CHICAGO—A HER2 peptide vaccine called AE37 triggers strong immune responses in patients with early breast cancer, researchers reported here at the American Association for Cancer Research Annual Meeting. Preliminary data also suggest the vaccine may prolong disease-free survival, although the difference between the vaccine and control groups has not reached statistical significance in the randomized phase II trial (Abstract LB-218).
In a previous phase I study, researchers found that the AE37 peptide vaccine plus granulocyte-macrophage-stimulating factor (GM-CSF) was safe and triggered activation of CD4-positive T cells with anti-tumor activity. In the current study, investigators randomly assigned 217 women with early breast cancer to either AE37 plus GM-CSF or GM-CSF alone. All patients had completed standard therapy and were disease-free at the time of enrollment, but were at high risk of recurrence.
With a median follow-up of 22 months, 90% of patients in the vaccine arm remain disease free compared with 82.6% of the controls. When the investigators restricted their analysis to just those patients with low-HER2 expressing tumors, the trend for benefit with the vaccine was even greater, although still not statistically significant (88.6% remaining disease free compared with 69% in the control arm, p=.134).
“There is approximately a 40% reduction of recurrence for those [low-HER2] patients specifically,” said Diane F. Hale, MD, a research resident in general surgery at Brooke Army Medical Center, who presented the study. “We have seen similar benefits for low expressors in our other vaccine studies as well.” That pattern is important because it means a vaccine might be useful in a larger proportion of patients with breast cancer than currently available drugs that inhibit HER2. “Whereas Herceptin is available only to about 20% of breast cancer patients, this vaccine could be used in 50 to 60 percent of patients.”
When asked during a news conference at the meeting about the lack of statistical significance in the disease-free survival data, she noted that the current follow-up is still relatively short. “We will follow these patients to three years after therapy, so we still have time to see if there is a significant difference.” Furthermore, the Phase III trial is set to enroll 700 patients, and is designed to detect difference in clinical outcomes.
Toxicities Mostly Low Grade
All of the toxicities thus far have been low grade, with the exception of one patient who developed Grade 3 flu-like symptoms, Hale said, adding that there has not been any evidence of cardiotoxicity, as has been associated with trastuzumab treatment.
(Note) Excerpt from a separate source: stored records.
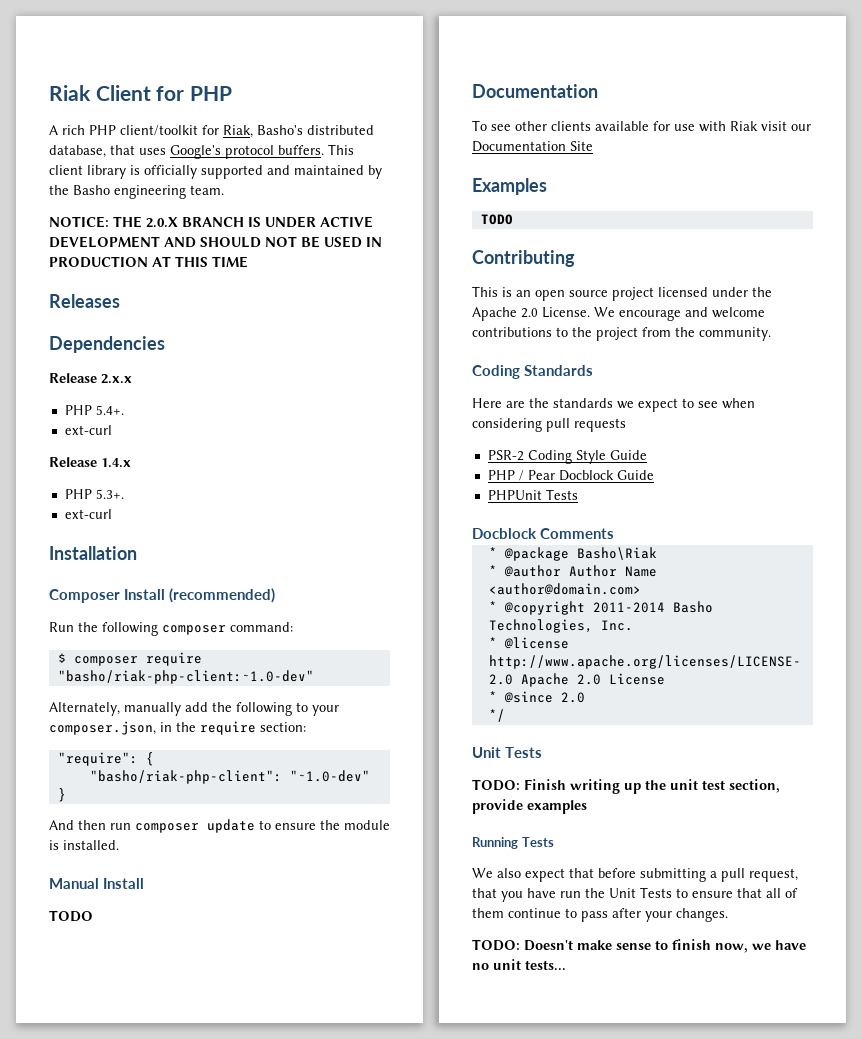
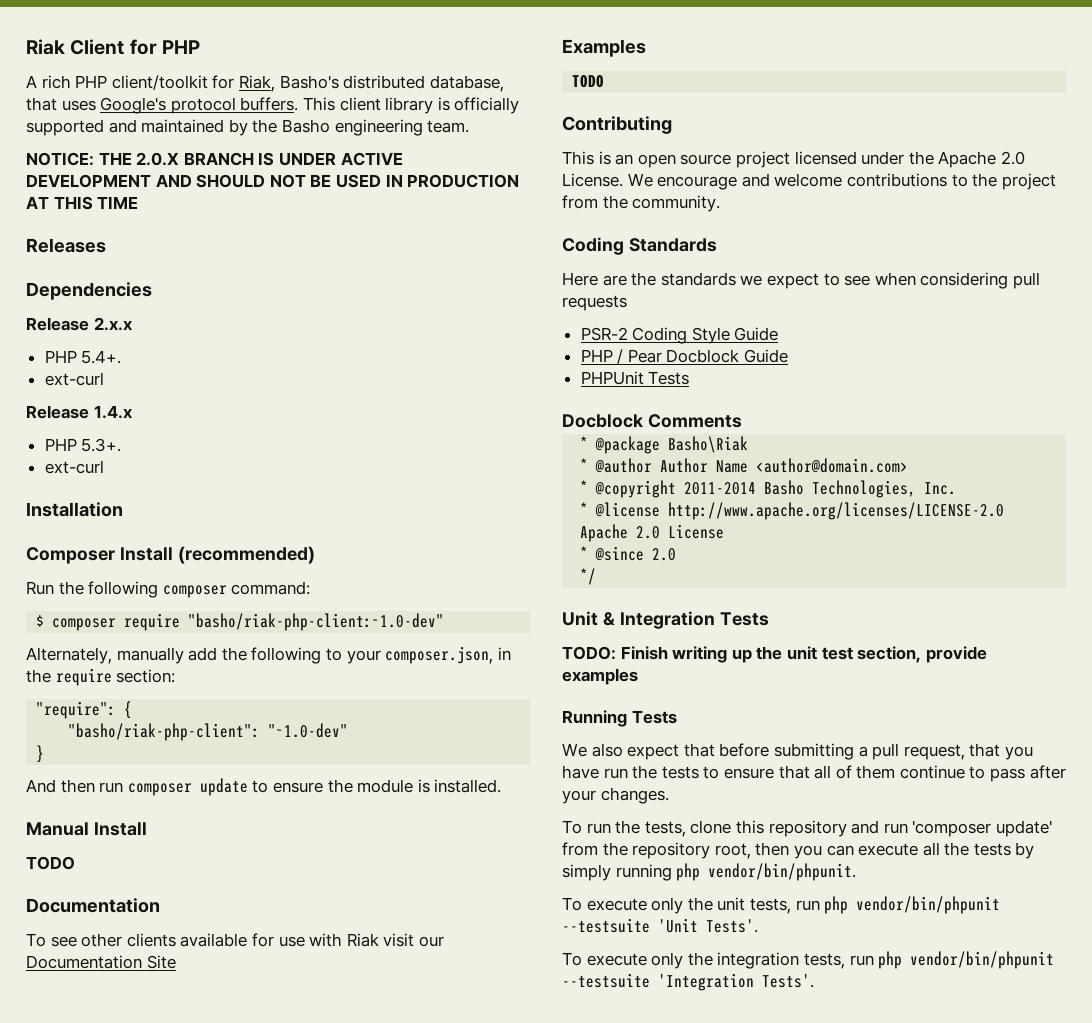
(501, 752) none -> [602,611,715,629] & Integration
[609,887,672,898] Unit Tests -> [661,766,699,779] tests
[472,939,806,953] [472,959,566,971] TODO: Doesn't make sense to finish now, we have no unit tests... -> [562,820,1052,837] [562,842,1035,859] [562,863,857,881] [562,896,1001,914] [562,918,758,933] [562,951,1055,969] [562,973,814,991] To run the tests, clone this repository and run 'composer update' from the repository root, then you can execute all the tests by simply running php vendor/bin/phpunit. // To execute only the unit tests, run php vendor/bin/phpunit --testsuite 'Unit Tests'. // To execute only the integration tests, run php vendor/bin/phpunit --testsuite 'Integration Tests'.

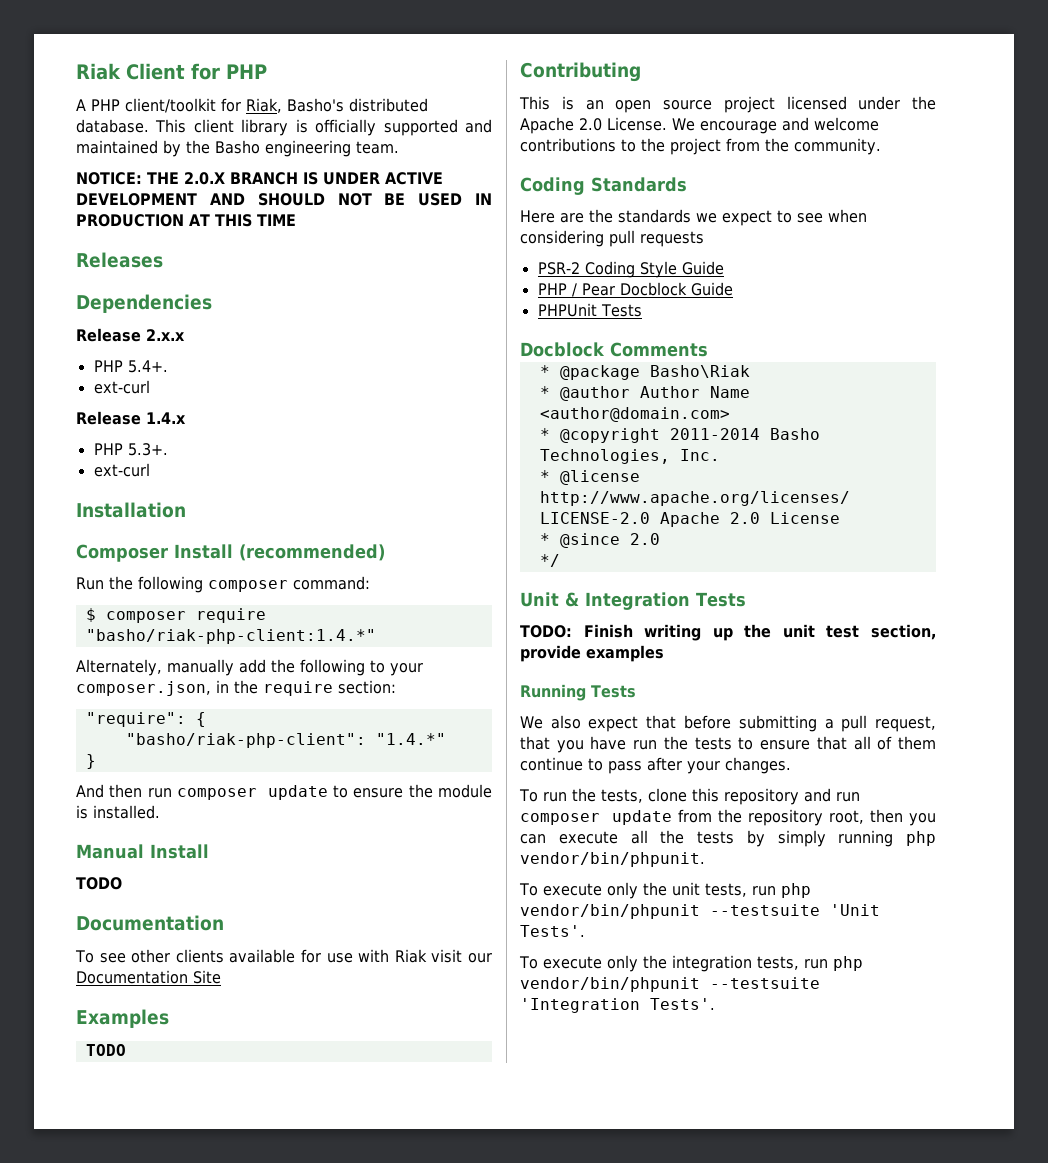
[41,75,71,89] rich -> (86, 105) none
[429,75,504,92] [26,97,299,114] database, that uses Google's protocol buffers. -> [76,119,149,133] database.
[188,613,445,631] "basho/riak-php-client:~1.0-dev" -> [85,629,376,644] "basho/riak-php-client:1.4.*"
[268,723,349,738] "~1.0-dev" -> [375,733,446,745] "1.4.*"
[912,820,1052,837] 'composer update' -> [520,810,672,825] composer update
Vaccination also correlated with changes in the immune system. In a delayed-type hypersensitivity skin test, women immunized with AE37 plus GM-CSF were significantly more like to have a 5 mm or greater response compared with those who received GM-CSF alone (86% vs. 27%). Additionally, women who received the vaccine were more likely to have a substantial drop in the number of regulatory T cells, compared with women in the control group. Because regulatory T cells suppress immune responses, the decline detected after immunization suggests that the vaccine may help overcome immune tolerance.
“Their results are more impressive than I expected,” said the news conference's moderator, Olivera Finn, PhD, Distinguished and Chair of Immunology at the University of Pittsburgh School of Medicine. “I am usually very pessimistic because, to me, even early disease is still cancer that may have been there for quite a while influencing the immune system. However, my expectations have been mostly theoretical since we are just now beginning to test vaccines in early disease.
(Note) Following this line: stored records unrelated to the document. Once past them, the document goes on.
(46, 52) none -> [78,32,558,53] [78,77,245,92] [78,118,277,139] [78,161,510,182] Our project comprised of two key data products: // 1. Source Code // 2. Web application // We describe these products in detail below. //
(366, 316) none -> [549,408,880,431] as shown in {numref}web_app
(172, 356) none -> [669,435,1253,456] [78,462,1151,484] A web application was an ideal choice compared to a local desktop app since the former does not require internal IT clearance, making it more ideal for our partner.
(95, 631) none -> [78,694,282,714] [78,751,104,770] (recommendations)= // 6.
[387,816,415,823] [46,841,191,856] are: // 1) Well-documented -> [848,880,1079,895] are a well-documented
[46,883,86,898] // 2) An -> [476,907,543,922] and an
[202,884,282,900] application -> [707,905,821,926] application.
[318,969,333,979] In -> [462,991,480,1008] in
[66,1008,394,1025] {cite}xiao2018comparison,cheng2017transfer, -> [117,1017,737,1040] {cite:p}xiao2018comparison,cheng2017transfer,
“Up until now [nearly all of the vaccines have] been tested in more advanced disease,” she continued. “From a limited number of examples, we are confirming, with data, that early is better than late. The question now will be ‘How early?’”
Unlike other immunotherapies that have gained FDA approval in recent years, which are very expensive (e.g., sipuleucel-T at $93,000 and ipilimumab at $120,000 per course), the cost of AE37 should be much more affordable, according to Eric Von Hoffe, PhD, President of Antigen Express, the company developing the vaccine: “It is fully synthetic. There are no biological reactions necessary to generate it, so it is much more cost effective than cellular-based therapies.”